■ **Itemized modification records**
────────────────────

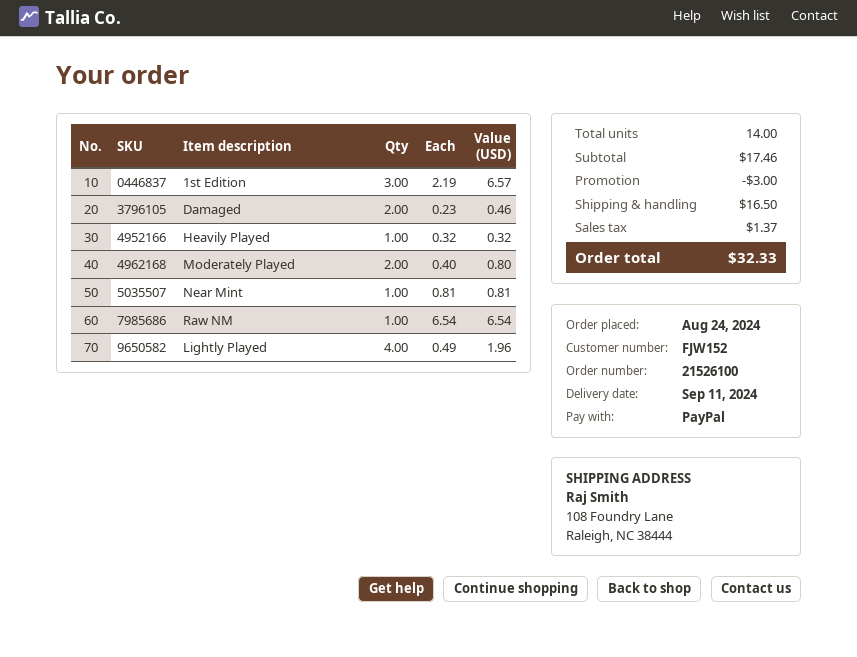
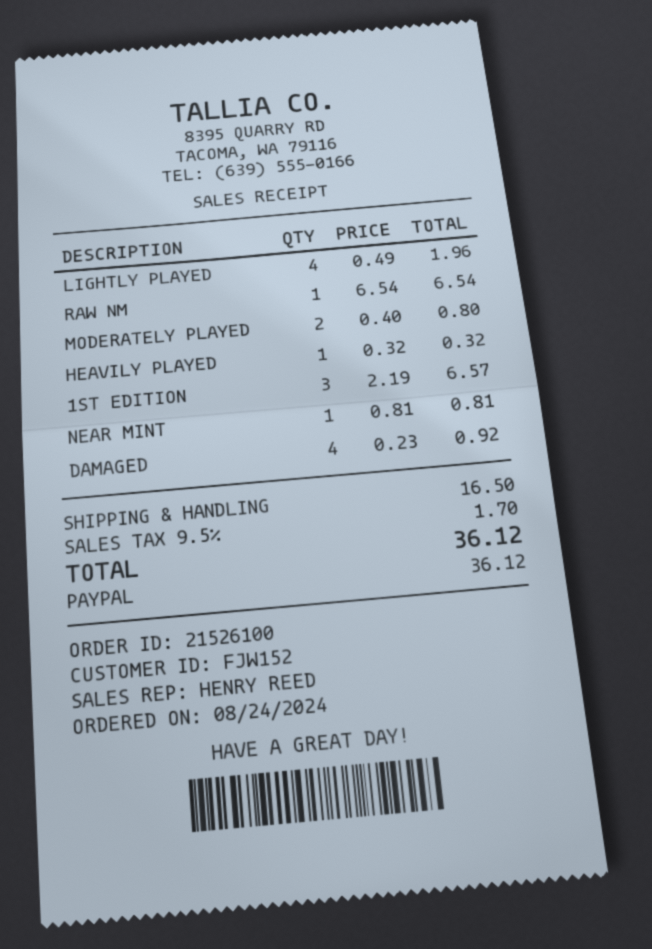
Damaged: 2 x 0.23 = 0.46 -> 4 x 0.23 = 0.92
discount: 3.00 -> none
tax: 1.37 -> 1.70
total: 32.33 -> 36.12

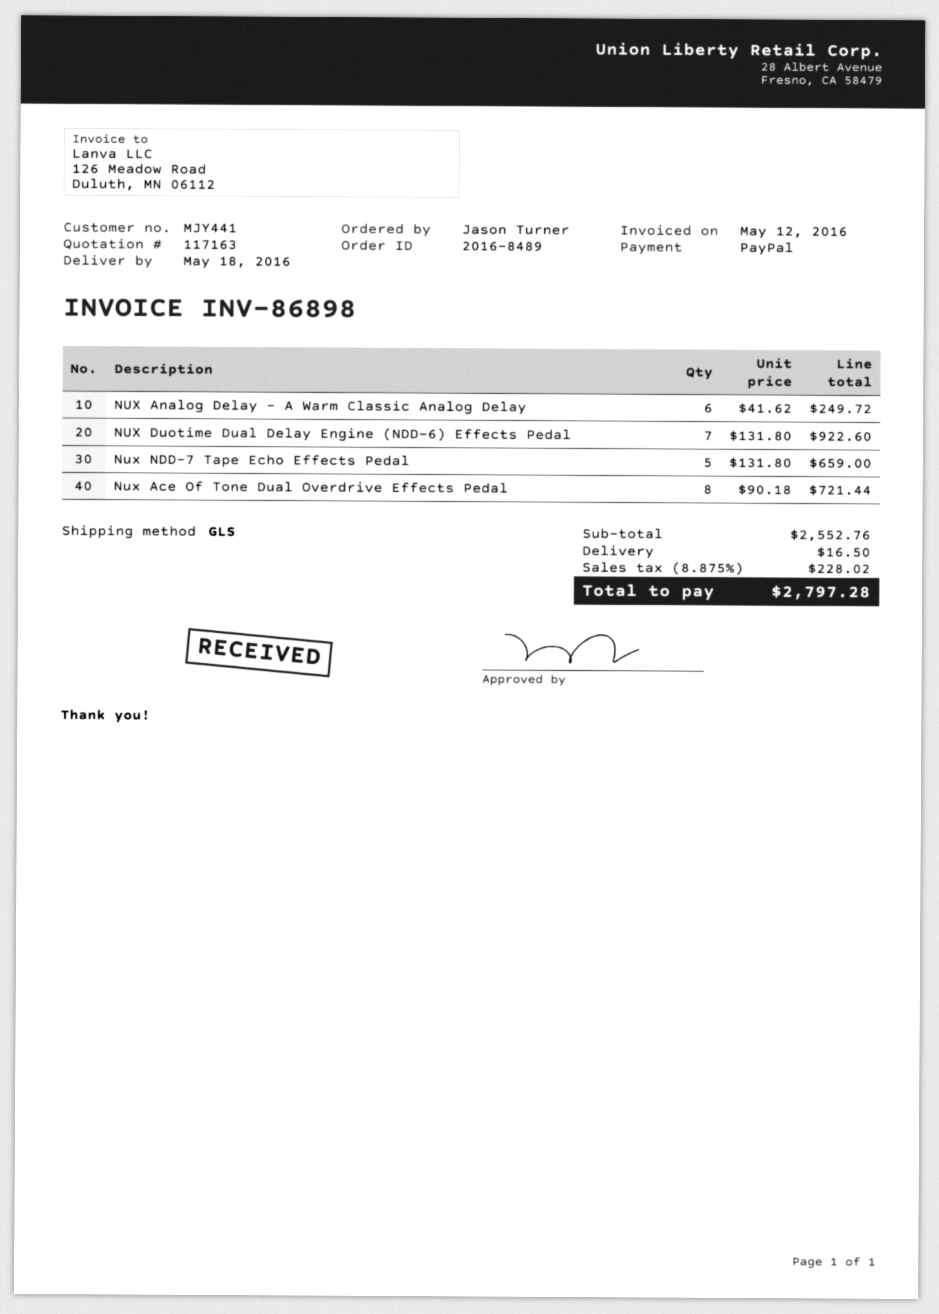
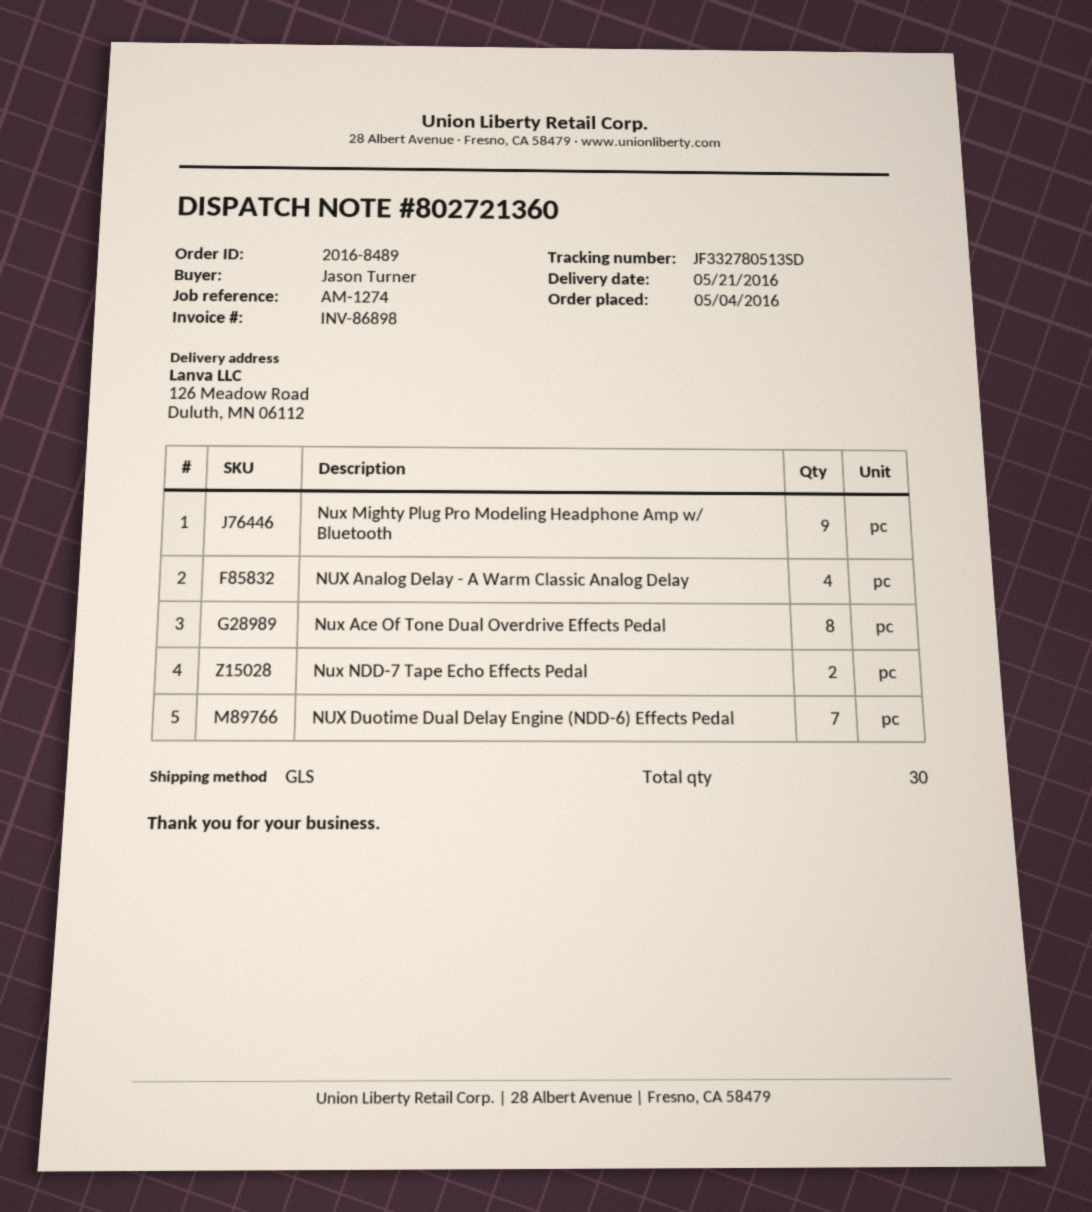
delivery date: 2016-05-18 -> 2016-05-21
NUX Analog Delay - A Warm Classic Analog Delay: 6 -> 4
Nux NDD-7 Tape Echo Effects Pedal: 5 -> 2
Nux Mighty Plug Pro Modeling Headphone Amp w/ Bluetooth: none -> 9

────────────────────

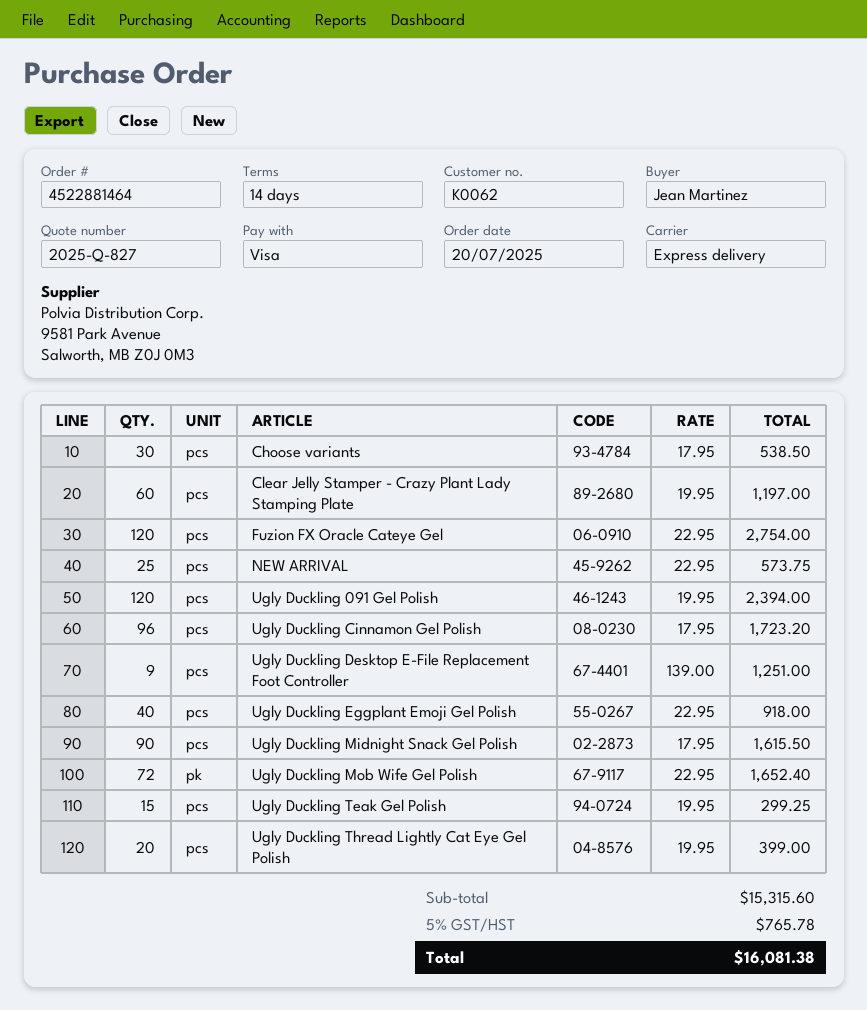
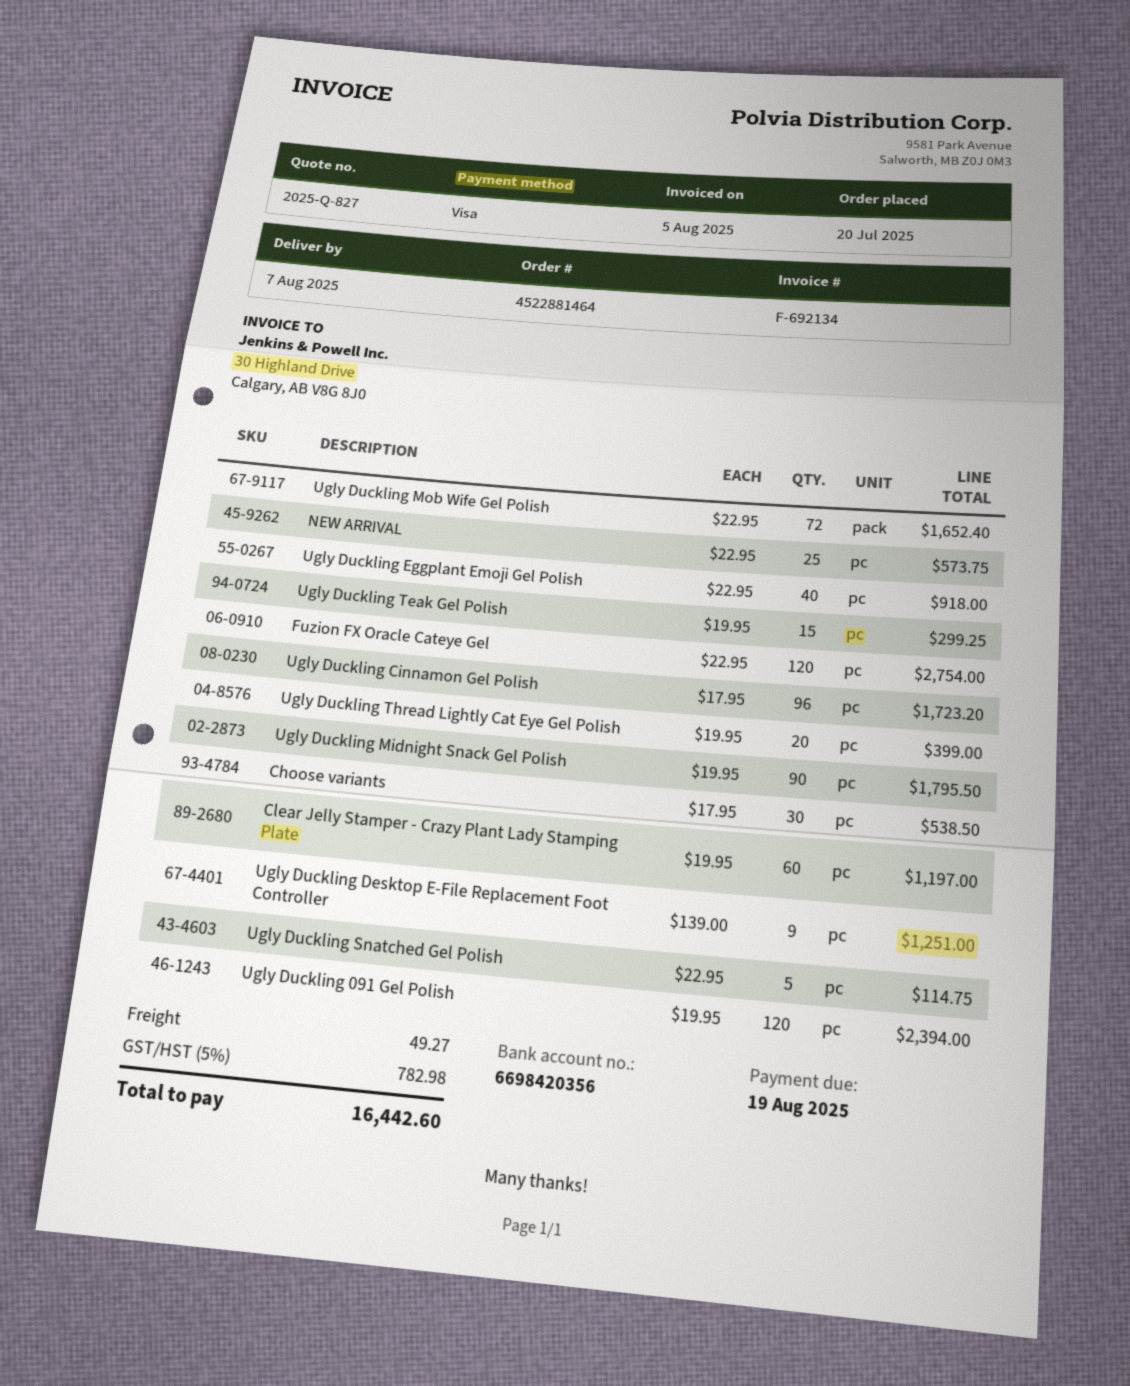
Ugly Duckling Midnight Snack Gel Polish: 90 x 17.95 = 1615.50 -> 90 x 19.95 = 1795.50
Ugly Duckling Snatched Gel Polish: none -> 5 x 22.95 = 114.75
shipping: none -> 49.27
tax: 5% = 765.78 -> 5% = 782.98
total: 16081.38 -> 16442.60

────────────────────

■ **Aim of the exercise**
Locate the word "total" in the records above, and return each line that has it.

■ **Exercise response**
total: 32.33 -> 36.12
total: 16081.38 -> 16442.60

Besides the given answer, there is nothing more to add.